When will we know if Enron Corp.’s Andrew Fastow is going to walk free or head up the river? No time soon, if the case of Paul Polishan is any indication.
If you don’t remember Polishan, don’t worry. It’s been more than 10 years since the former Leslie Fay Cos.’s CFO orchestrated a financial fraud that left the Pennsylvania clothing company bankrupt. A long line of appeals has kept him out of jail since his conviction in July 2000, but despite one last, long-shot appeal that is still pending, he agreed last month to surrender to authorities on September 4 and begin serving his 9-year sentence.
Although white-collar cases typically take longer than other criminal trials, says Assistant U.S. Attorney Bruce Brandler, this case has taken “an extraordinarily long” time to resolve. “In our opinion,” he says, “the reason is that Mr. Polishan’s strategy throughout these proceedings has been to delay them as long as possible.”
Ironically, that strategy was so successful that some of Polishan’s appeals took place after the Enron and WorldCom scandals broke — a climate that even his own attorney admitted wasn’t very friendly toward CFOs convicted of financial fraud. “Ultimately, he may have shot himself in the foot,” observes Brandler.

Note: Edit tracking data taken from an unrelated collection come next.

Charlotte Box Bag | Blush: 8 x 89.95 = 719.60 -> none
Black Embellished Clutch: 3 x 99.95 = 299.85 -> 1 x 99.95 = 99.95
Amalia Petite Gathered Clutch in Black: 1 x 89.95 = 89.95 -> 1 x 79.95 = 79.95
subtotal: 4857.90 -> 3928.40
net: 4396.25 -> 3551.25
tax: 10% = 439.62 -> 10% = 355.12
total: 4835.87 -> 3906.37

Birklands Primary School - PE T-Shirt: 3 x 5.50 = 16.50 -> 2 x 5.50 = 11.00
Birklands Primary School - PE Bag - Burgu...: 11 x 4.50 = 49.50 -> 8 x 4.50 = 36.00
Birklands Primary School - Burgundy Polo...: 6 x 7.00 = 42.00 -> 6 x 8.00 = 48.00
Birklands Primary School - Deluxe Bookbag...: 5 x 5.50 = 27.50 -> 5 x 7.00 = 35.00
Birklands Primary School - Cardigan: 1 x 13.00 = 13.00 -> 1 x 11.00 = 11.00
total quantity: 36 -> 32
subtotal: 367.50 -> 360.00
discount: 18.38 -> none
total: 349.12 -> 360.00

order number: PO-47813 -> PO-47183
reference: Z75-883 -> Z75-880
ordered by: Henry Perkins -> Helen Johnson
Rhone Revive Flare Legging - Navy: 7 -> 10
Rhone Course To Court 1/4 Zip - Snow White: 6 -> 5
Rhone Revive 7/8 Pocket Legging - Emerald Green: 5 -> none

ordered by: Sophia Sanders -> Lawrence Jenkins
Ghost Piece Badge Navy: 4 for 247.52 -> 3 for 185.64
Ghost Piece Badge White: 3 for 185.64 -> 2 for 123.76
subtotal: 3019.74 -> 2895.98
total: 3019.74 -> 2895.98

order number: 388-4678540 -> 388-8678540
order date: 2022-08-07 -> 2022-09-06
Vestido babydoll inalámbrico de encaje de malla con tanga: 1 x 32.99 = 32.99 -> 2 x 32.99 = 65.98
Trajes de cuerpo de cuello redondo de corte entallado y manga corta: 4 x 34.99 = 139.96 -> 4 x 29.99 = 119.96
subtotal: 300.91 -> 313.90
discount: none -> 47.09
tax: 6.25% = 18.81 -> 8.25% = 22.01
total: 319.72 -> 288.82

Enron is likely to be a longer, and more complicated, case, but there are parallels. Both Polishan and Fastow reportedly cowed their employees with domineering personalities, and both had that backfire when their closest aides — former Leslie Fay corporate controller Donald F. Kenia and former Enron executive Michael Kopper — began cooperating with prosecutors. And although the estimated $460 million in losses suffered by Leslie Fay shareholders pales in comparison to Enron’s estimated $80 billion hit, the company’s bankruptcy resulted in painful factory closings and layoffs. “As far as northeastern Pennsylvania, it has had a devastating impact,” says Brandler. No doubt Brandler’s colleagues in Houston, where Fastow was arraigned, will be equally anxious to see Fastow behind bars. —Tim Reason
All Accounted For
The accounting community has a new sheriff: Donald Nicolaisen, appointed chief accountant at the Securities and Exchange Commission in August, is expected to assume the role later this month.
Nicolaisen joins the SEC from PricewaterhouseCoopers LLP, where he was a senior partner. His is the first major appointment at the SEC by new chairman William Donaldson. “I am confident that Don’s experience, expertise, and enthusiasm will greatly benefit the commission and the investing public,” noted Donaldson in a statement.
Nicolaisen, of course, will have to figure out exactly how his office will work with — and supervise — the embryonic Public Company Accounting Oversight Board. It is not yet clear what responsibilities the PCAOB will have. “They have a lot to work out,” says Alan Bromberg, a professor at the Dedman School of Law at Southern Methodist University.
Nicolaisen will also have to help police the slew of new rules designed to prevent accounting fraud. “This is an extremely challenging time for the accounting profession and the nation’s financial-reporting system,” he said in a statement.
Most accounting experts applauded the move. “Donald is an excellent choice,” says Dennis Beresford, an accounting professor at the University of Georgia and a former Financial Accounting Standards Board chairman. “The SEC needed someone with his background who knows the issues.”
Still, some bristled at the selection of a Big Four insider, especially since PwC has come under fire for its role as auditor of Tyco International Ltd. The SEC is still reviewing what role, if any, the auditor played in the accounting scandal. “Clearly, he’s not going to be able to be involved in that process,” says Beresford. —Joseph McCafferty
CFOs on the Move
William Aylesworth will retire as CFO of Texas Instruments Inc. at the end of the year. He will be succeeded by Kevin March, controller at the Houston semiconductor company…. George Moore is the man for Maytag Corp. He was appointed CFO of the Newton, Iowa, appliance company. Moore replaces Steven Wood, who left to pursue other interests…. Universal Health Services Inc. hired Steve Filton as CFO. He fills the spot vacated by Kirk Gorman, who resigned after a dispute with auditor KPMG. Filton was formerly controller at UHS.